[TUHS] bare m4 (was BTL summmer employees)
Doug McIlroy
doug at cs.dartmouth.edu
Sat Aug 22 13:29:50 AEST 2020
> >> Even high-school employees could make lasting contributions. I am
> >> indebted to Steve for a technique he conceived during his first summer
> >> assignment: using macro definitions as if they were units of associative
> >> memory. This view of macros stimulated previously undreamed-of uses.
>
> > Can you give some examples of what this looked like?
>
See attached for an answer to Arnold's question
Doug
-------------- next part --------------
define(_,`dnl')_ unobtrusive dnl, used for readability
_
_ m4 is Turing complete even when stripped to the bare minimum
_ of one builtin: `define'. This is not news; Christopher Strachey
_ demonstrated it in his ancestral GPM, described in "A general
_ purpose macrogenerator", The Computer Journal 8 (1965) 225-241.
_
_ This program illustrates the fact by implementing bit-by-bit
_ binary arithmetic, systematically employing some unusual m4
_ idioms, used in largely functional style:
_
_ 1. Case-switching via macro names constructed on the fly.

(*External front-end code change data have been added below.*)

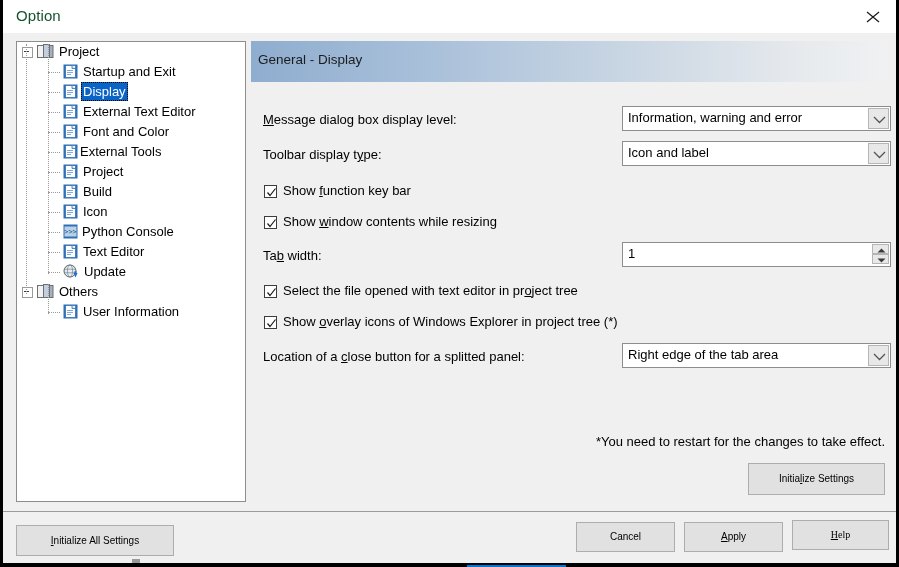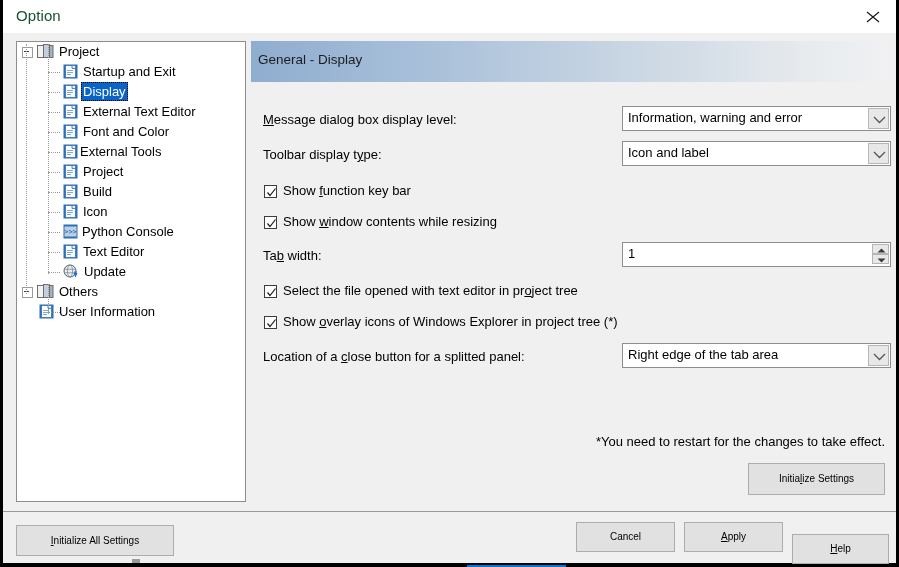--- a/index.html
+++ b/index.html
@@ -374,7 +374,7 @@
               <rect x="6.5" y="0.5" width="6" height="13" fill="#c3cfdd" stroke="#6e6e6e" stroke-width="1"></rect>
               <rect x="12.5" y="1.5" width="3.5" height="12" fill="#9fb2c8" stroke="#6e6e6e" stroke-width="1"></rect>
             </svg></span><span class="lbl" style="margin-left: 3px;"> Others</span></div>
-        <div class="tree-row" style="padding-left: 22px;"><span class="guide-h" style="left: 31px; width: 12px;"></span><span class="ico"><svg width="15" height="15" viewBox="0 0 15 15">
+        <div class="tree-row" style="padding-left: 46px;"><span class="guide-h" style="left: 31px; width: 12px;"></span><span class="ico"><svg width="15" height="15" viewBox="0 0 15 15">
               <rect x="0.5" y="0.5" width="14" height="14" fill="#2f6fb5"></rect>
               <rect x="2.5" y="1.5" width="10" height="12" fill="#ffffff" stroke="#2f6fb5" stroke-width="0.8"></rect>
               <path d="M9 1.5 L9 4.5 L12.5 4.5" fill="#cfe0f2" stroke="#2f6fb5" stroke-width="0.8"></path>

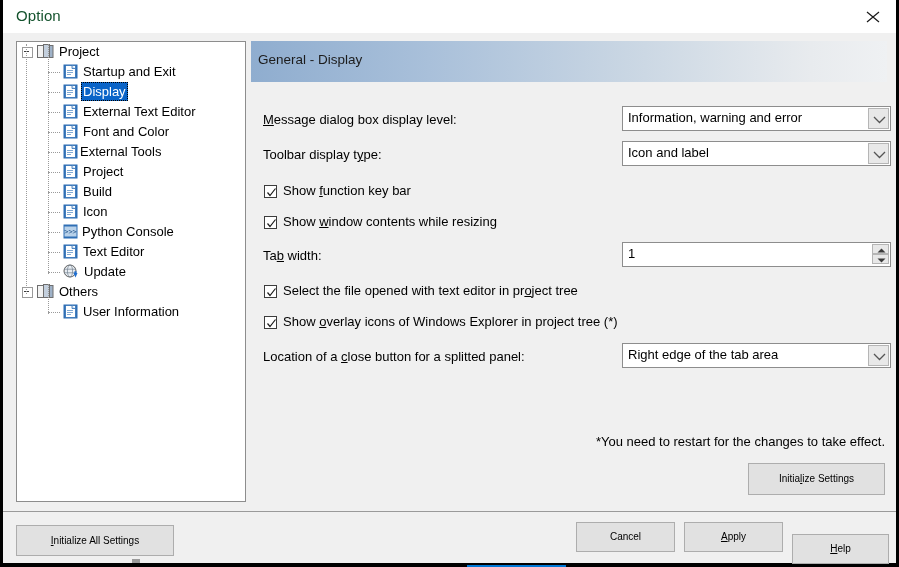--- a/index.html
+++ b/index.html
@@ -270,7 +270,7 @@
   }
   #cancel-btn { left: 573px; top: 10px; width: 99px; height: 30px; line-height: 28px; }
   #apply-btn  { left: 681px; top: 10px; width: 99px; height: 30px; line-height: 28px; }
-  #help-btn   { left: 789px; top: 22px; width: 97px; height: 30px; line-height: 28px; }
+  #help-btn   { left: 789px; top: 8px; width: 97px; height: 30px; line-height: 28px; font-family: Liberation Serif, serif; }
 
   #taskbar-notch {
     position: absolute;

_ 2. Representing data structures by nested parenthesized lists.
_ 3. Using macros as named places to store data.
_
_ A case switch (Idiom 1)
_
_ An essential feature of programming is conditional execution.
_ Suppose there are predicates that yield `T' or `F' for true
_ or false. A conditional switch of the form
_
_ if(<T or F>,`<T action>', `<F action>')
_
_ constructs calls for `if_T, or `if_F' that select the
_ appropriate action:
_
define(if,`if_$1(`$2',`$3')')_
define(if_T,`$1')_
define(if_F,`$2')_
_
_ Example
_
_ if(T,`yes',`no') => if_T(`yes',`no') => yes
_ if(F,`yes',`no') => if_F(`yes',`no') => no
_
_ Basic Boolean functions are easy to define in terms of `if':
_
define(not,`if($1,`F',`T')')_
define(and,`if($1,`$2',`F')')_
define(or,`if($1,`T',`$2')')_
define(xor,`if($1,`not($2)',`$2')')_
_
_ List representation (Idiom 2)
_
_ In order to provide access to individual members, sequences
_ of data values may be represented as right-associated lists.
_ In particular, binary integers may be represented in this
_ manner:
_
_ (1,(0,(1,(1,()))))
_
_ To facilitate arithmetic algorithms, the presentation
_ is little-endian. In customary base-2 notation the
_ example becomes 1101 (decimal 13). An empty list `()' acts
_ as terminator. Non-significant 0's (leading zeros in
_ customary notation) are not allowed;
_ the value zero is represented by the empty list.
_
_ Macros as named storage (Idiom 3)
_
_ Example
_
_ define(thirteen,`(1,(0,(1,(1,()))))')_
_
_ Individual list elements may be accessed by a pun, in which
_ the outer parentheses of a list are taken to be the
_ argument-list delimiters in a macro call. Two basic macros
_ use this schem to extract "head" and "tail" parts, <h>
_ and <t>, from a nonempty list:
_
_ head((<h>,<t>)) ==> <h>
_ tail((<h>,<t>)) ==> <t>
_
define(head,`_head$1')_
define(_head,`$1')_
_
define(tail,`_tail$1')_
define(_tail,`$2')_
_
_ Example
_
_ head(thirteen) ==> _head(1,(0,(1,(1,())))) => 1
_ tail(thirteen) ==> _tail(1,(0,(1,(1,())))) => (0,(1,(1,()))
_
_ (In showing the progress of macro expansion => denotes a single
_ step; ==> denotes multiple steps.)
_
_ According to the rules of m4, `head' and `tail' also work on
_ the empty list, `()',in which case either function yields an
_ empty string, `'. This property of `head' will be exploited.
_
_ A digit-equality test, `eqd', is useful in arithmetic. It
_ switches on two arguments chosen from the set {`', `0', `1'}
_ and yields `T' or `F' according as they are or are not equal.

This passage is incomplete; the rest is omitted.